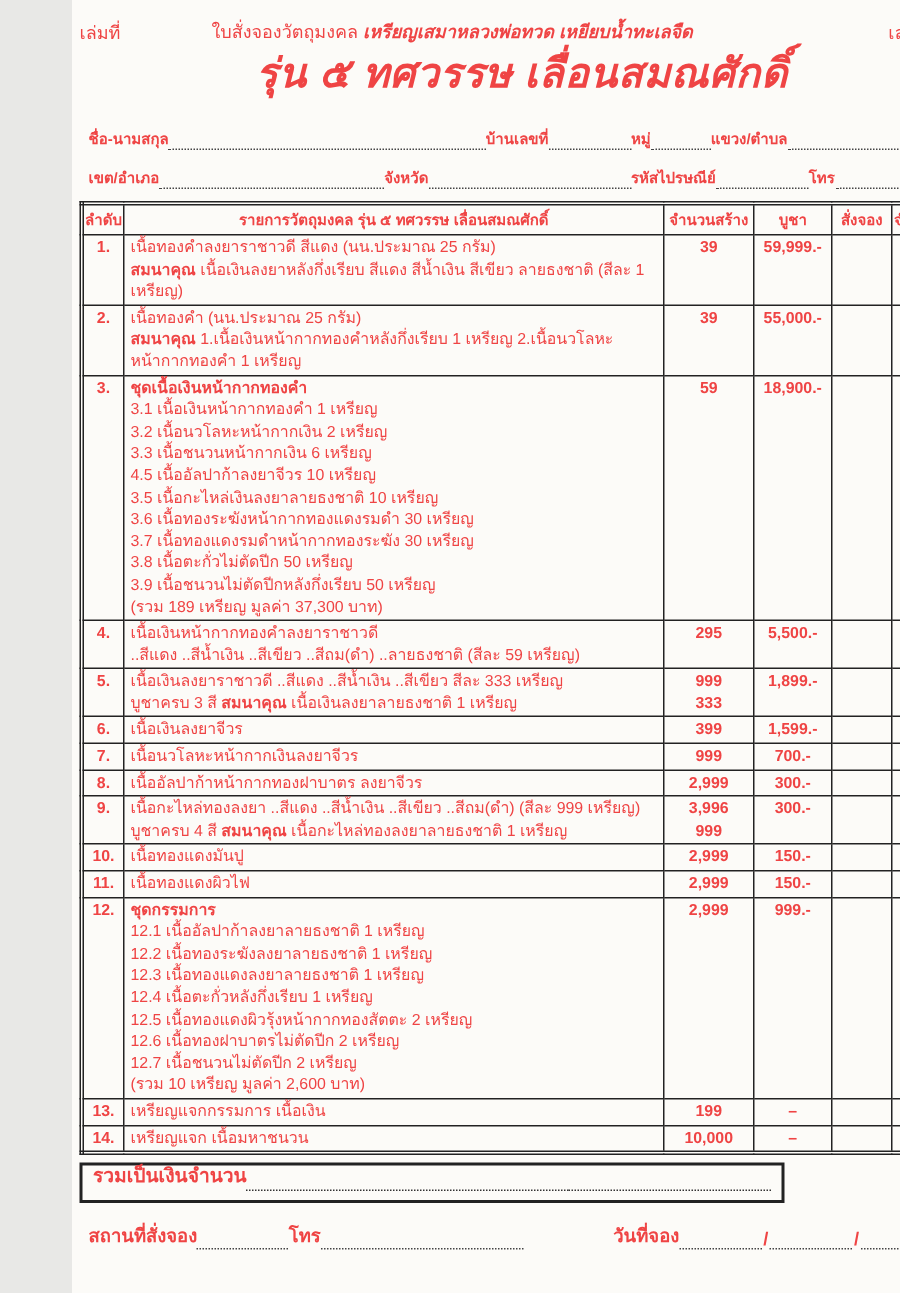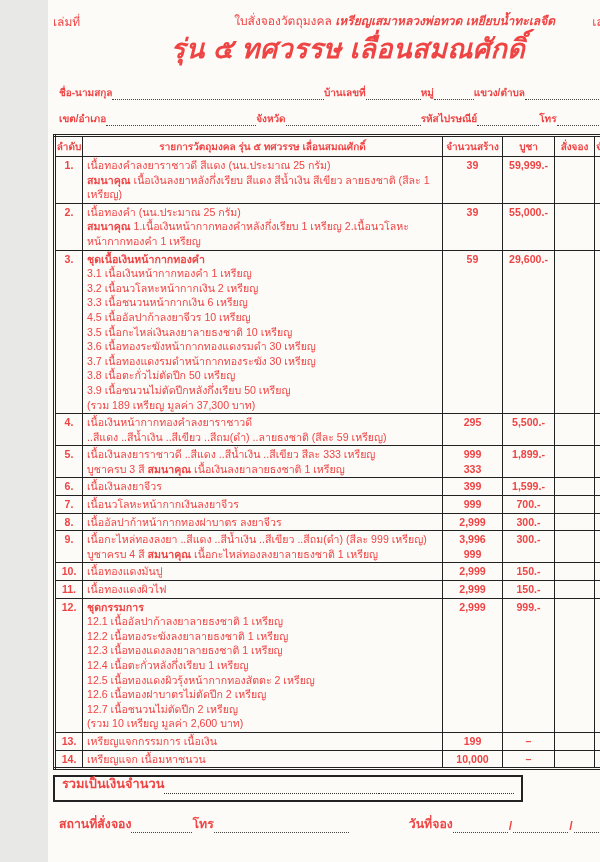--- a/index.html
+++ b/index.html
@@ -13,7 +13,7 @@
   .top-line { display:flex; align-items:flex-start; font-size:12px; }
   .top-line .side { width:88px; padding-top:4px; }
   .top-line .side.right { text-align:center; padding-left:14px; }
-  .top-line .mid { flex:1; text-align:right; padding-top:3px; white-space:nowrap; }
+  .top-line .mid { flex:1; text-align:left; padding-top:3px; white-space:nowrap; }
   .mid .it { font-style:italic; font-weight:600; }
   .series-title {
     text-align:center; font-size:27px; font-weight:800; font-style:italic;

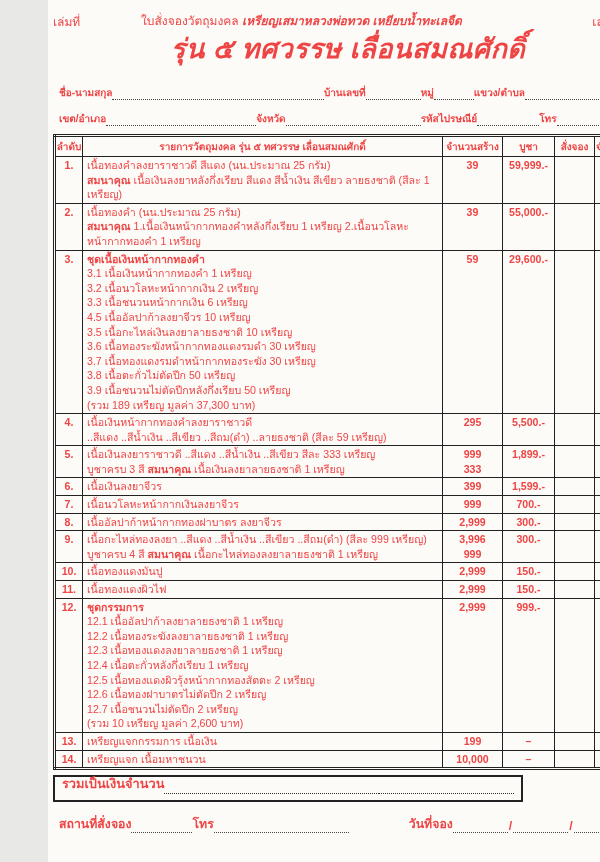--- a/index.html
+++ b/index.html
@@ -155,7 +155,7 @@
           <td class="qty">
             <div>59</div>
           </td>
-          <td class="price">29,600.-</td>
+          <td class="price">18,900.-</td>
           <td class="order-cell"></td>
           <td class="amount-cell"></td>
         </tr>

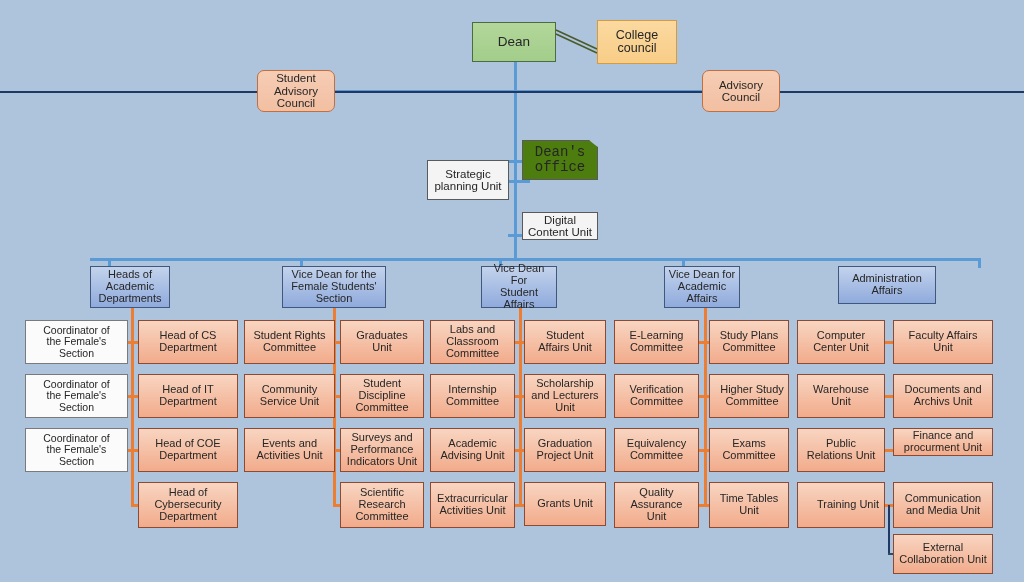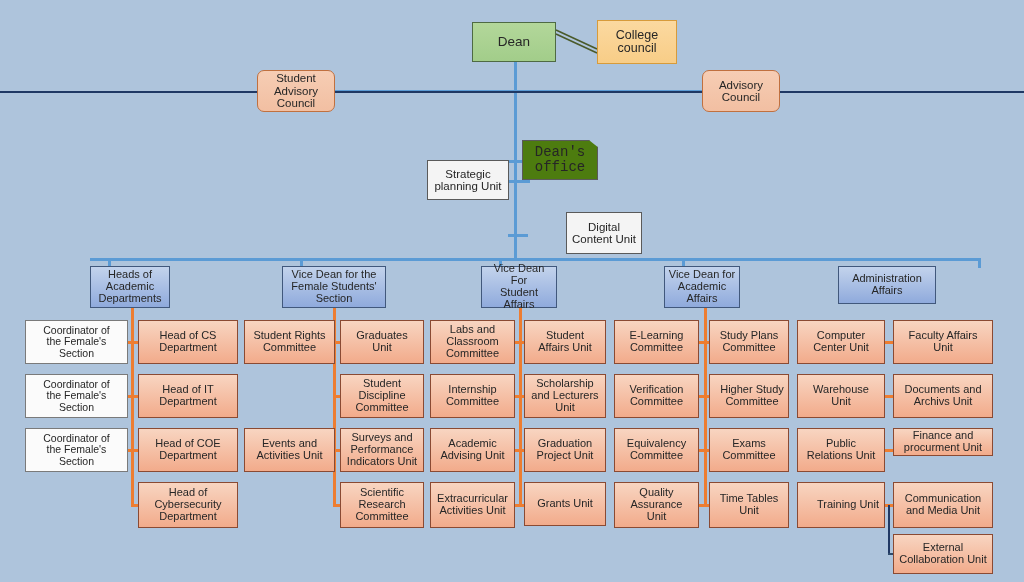--- a/index.html
+++ b/index.html
@@ -95,7 +95,7 @@
       <span>Strategic<br>planning Unit</span>
     </div>
     <div class="conn h-blue" style="left: 508px; top: 234px; width: 20px;"></div>
-    <div class="node n-white" style="left: 522px; top: 212px; width: 76px; height: 42px; margin-left: 44px;">
+    <div class="node n-white" style="left: 522px; top: 212px; width: 76px; height: 28px;">
       <span>Digital<br>Content Unit</span>
     </div>
     <div class="conn h-blue" style="left: 90px; top: 258px; width: 808px;"></div>

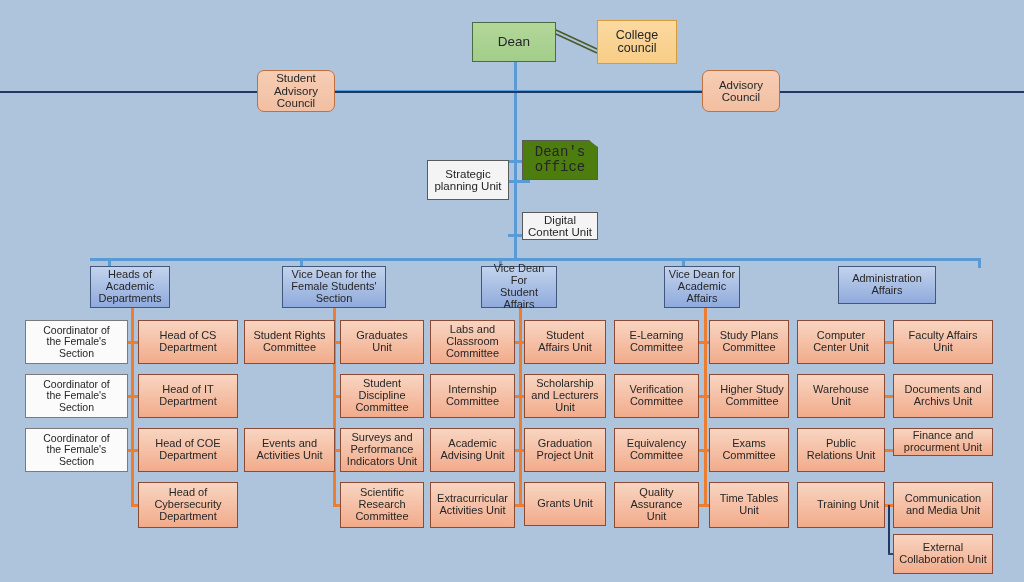--- a/index.html
+++ b/index.html
@@ -155,6 +155,9 @@
       <span>Student Rights<br>Committee</span>
     </div>
     <div class="conn h-orange" style="left: 335px; top: 395px; width: 1px;"></div>
+    <div class="node n-unit" style="left: 244px; top: 374px; width: 91px; height: 44px;">
+      <span>Community<br>Service Unit</span>
+    </div>
     <div class="conn h-orange" style="left: 335px; top: 449px; width: 1px;"></div>
     <div class="node n-unit" style="left: 244px; top: 428px; width: 91px; height: 44px;">
       <span>Events and<br>Activities Unit</span>

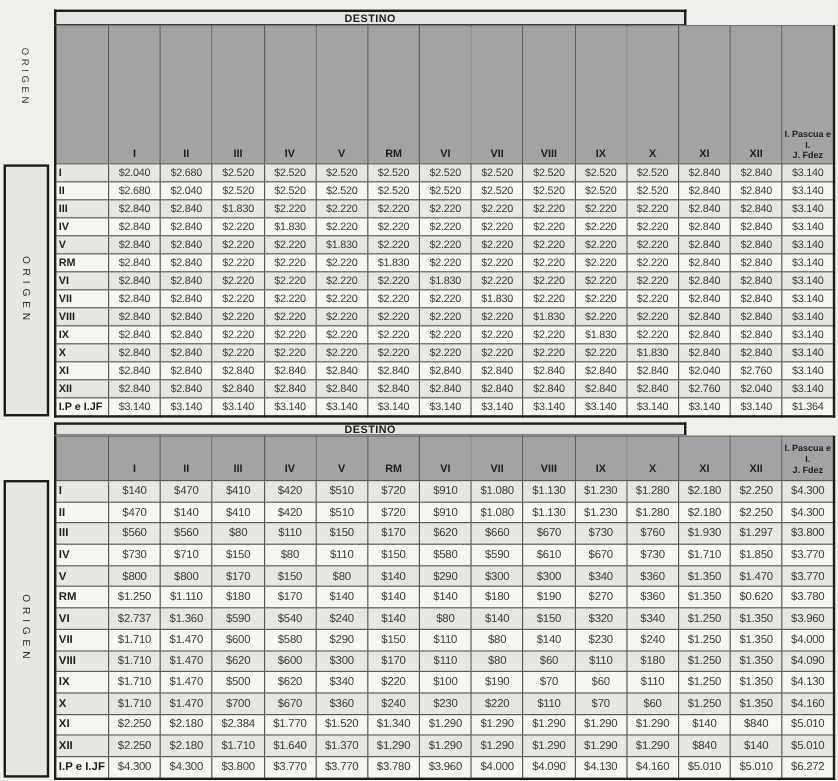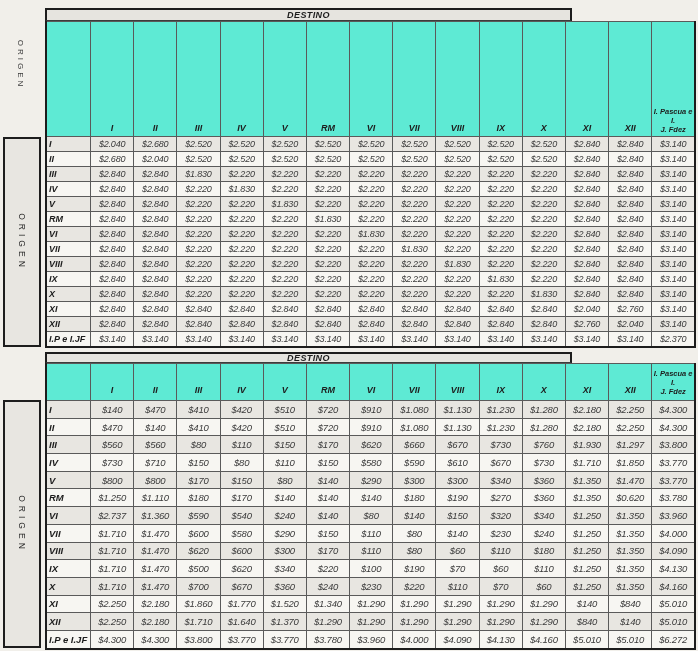--- a/index.html
+++ b/index.html
@@ -35,7 +35,7 @@
     font-size:8.5px;letter-spacing:4px;color:#2d2d2d;white-space:nowrap;
   }
   
-  .tblock{position:absolute;left:45px;width:527px;box-sizing:border-box;font-style:italic;}
+  .tblock{position:absolute;left:45px;width:527px;box-sizing:border-box;}
   .tblock.t1{top:8px;}
   .tblock.t2{top:352px;}
   .band{

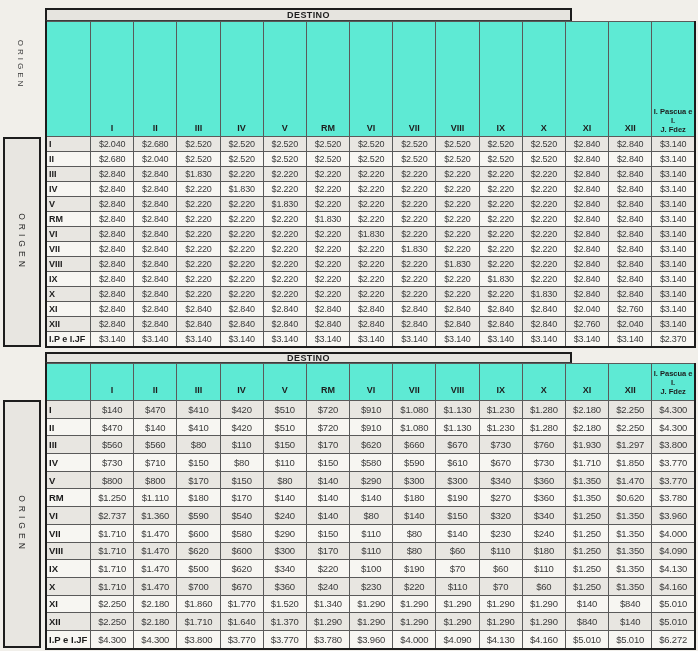--- a/index.html
+++ b/index.html
@@ -58,7 +58,7 @@
     padding:0;overflow:hidden;white-space:nowrap;
   }
   thead th{
-    background:#5eead4;
+    background:#a3a3a3;
     vertical-align:bottom;
     font-size:9px;font-weight:bold;color:#1d1d1d;
     white-space:pre-line;line-height:1.2;

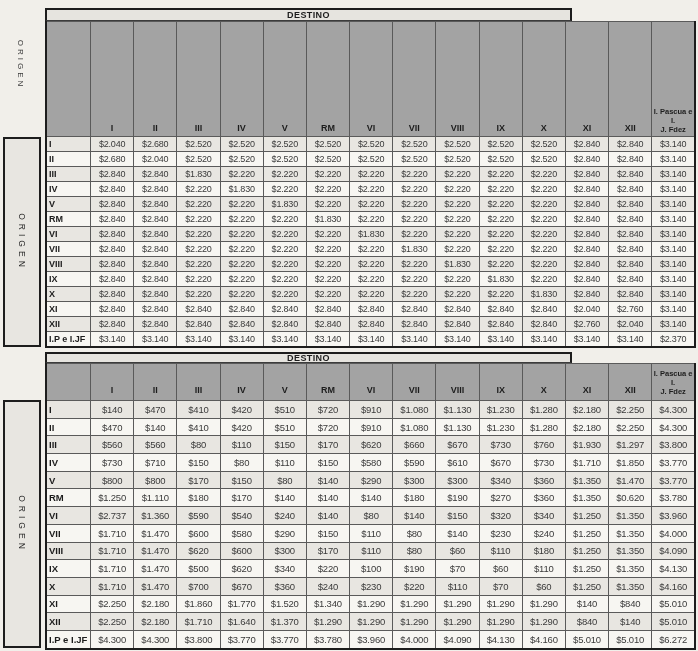--- a/index.html
+++ b/index.html
@@ -357,7 +357,7 @@
             <td>$3.140</td>
             <td>$3.140</td>
             <td>$3.140</td>
-            <td>$2.370</td>
+            <td>$1.364</td>
           </tr>
         </tbody>
     </table>

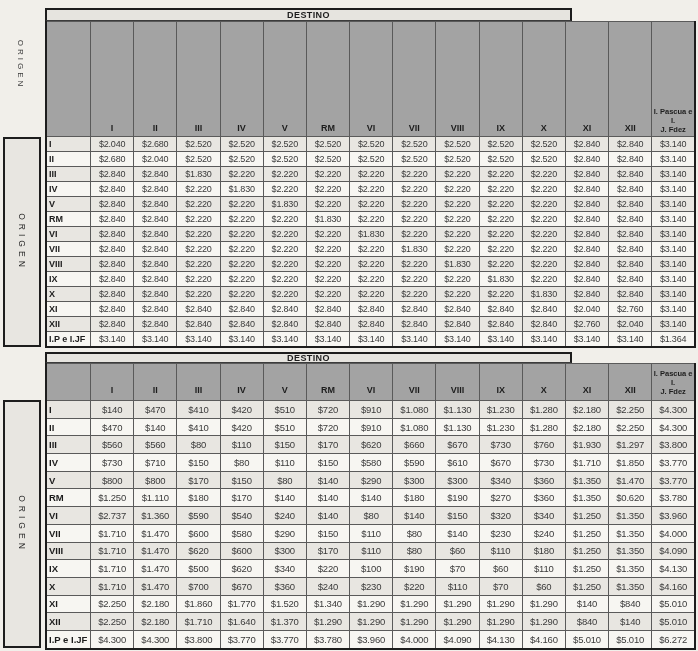--- a/index.html
+++ b/index.html
@@ -578,7 +578,7 @@
             <th class="rowlab">XI</th>
             <td>$2.250</td>
             <td>$2.180</td>
-            <td>$1.860</td>
+            <td>$2.384</td>
             <td>$1.770</td>
             <td>$1.520</td>
             <td>$1.340</td>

**WHAT IS REQUIRED**
Wherever a line in the entries holds "center", copy that line.

**SOLUTION FOR THIS EXERCISE**
   .top-line .side.right { text-align:center; padding-left:14px; }
     text-align:center; font-size:27px; font-weight:800; font-style:italic;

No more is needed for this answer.